Hélas, Hostel 2 est une copie conforme du premier sauf que les victimes sont cette fois-ci des filles (plus ou moins jolies). Le démarrage est tout aussi lent avec un prologue de l'épisode précédent (le héros principal, seul rescapé de la boucherie, est retrouvé par l'organisation et sa tête est ramenée en Slovaquie), de très nombreux clichés (les Italiens disent tout le temps "bella !", les riches Slovaques sont des mafieux, etc...) et les scènes de torture sont du même accabit que celles du premier, c'est-à-dire légèrement gore et sans surprise (seul le premier meurtre est bien).

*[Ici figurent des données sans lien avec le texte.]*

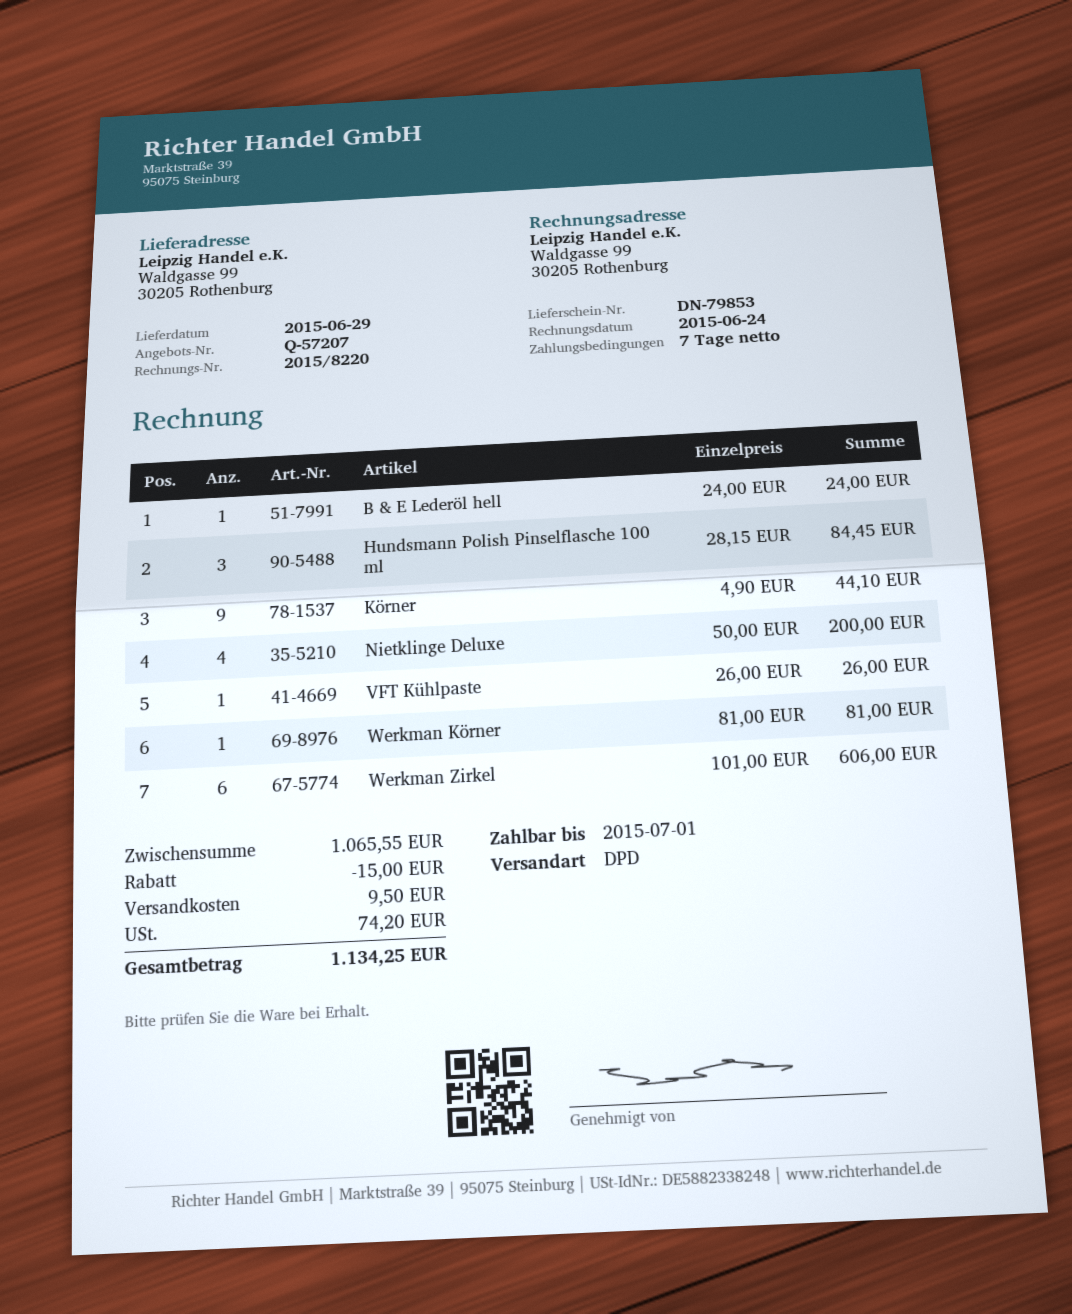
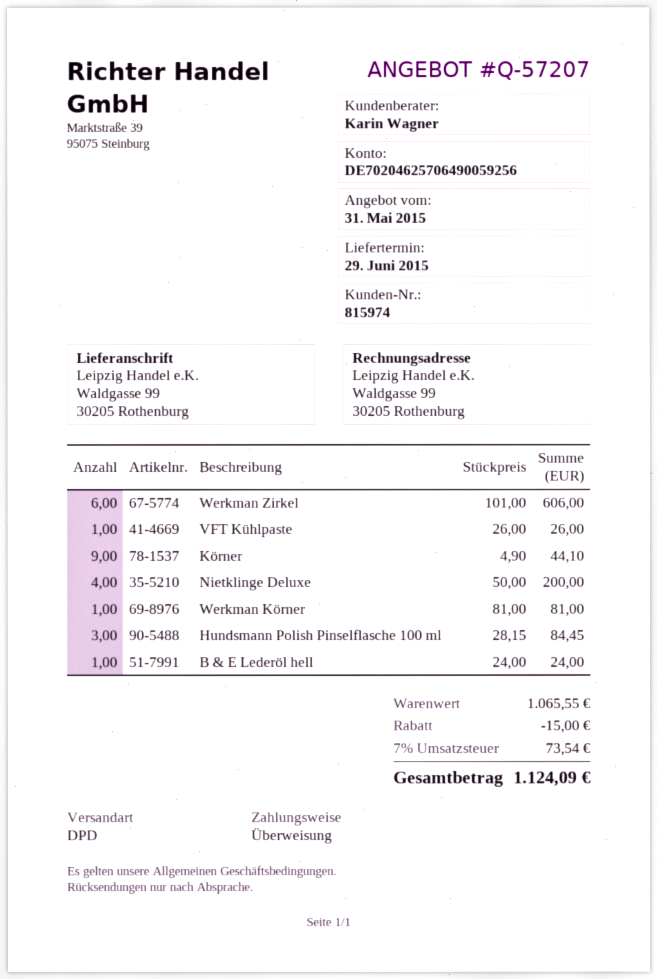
shipping: 9.50 -> none
tax: 74.20 -> 73.54
total: 1134.25 -> 1124.09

Pire encore, les acteurs sont mal choisis et sont totalement à côté de la plaque, tout comme la mise en scène d'Eli Roth, foireuse et pas géniale pour un sou. Roth a avoué que ce deuxième épisode sera le dernier (vu le stupide twist final, ça ne m'étonne pas), espérons que ce faux génie du cinéma d'horreur aura un peu plus d'inspiration dans le futur.
3/10
Laurent T.
• Commentaires : Le 9/8/2007, par neptune75 :
La franchise "Tarentino" est décidément porteuse. Flashback : le premier opus de Hostel, décrit comme étant le chef d'oeuvre des chefs d'oeuvres -forcément Tarentino ne peut parrainer que le must !!!-, est tout simplement imbuvable. Contrairement à Massacre à la tronçonneuse (Version Tobe Hooper ou remake) ou bien à Saw I, rien d'insoutenable ou de délicieusement malsain (quelle joie ce final de Saw I, glaçant d'effroi!).
Non, dans ce film, c'est la débilité pure qui saisit le téléspectateur.
On se souvient que Roth nous avait déjà fait le coup avec son premier film : Cabin fever, estampillé "David Lynch". Là encore, même s'il y avait un début de quelque chose, rien de vraiment emballant.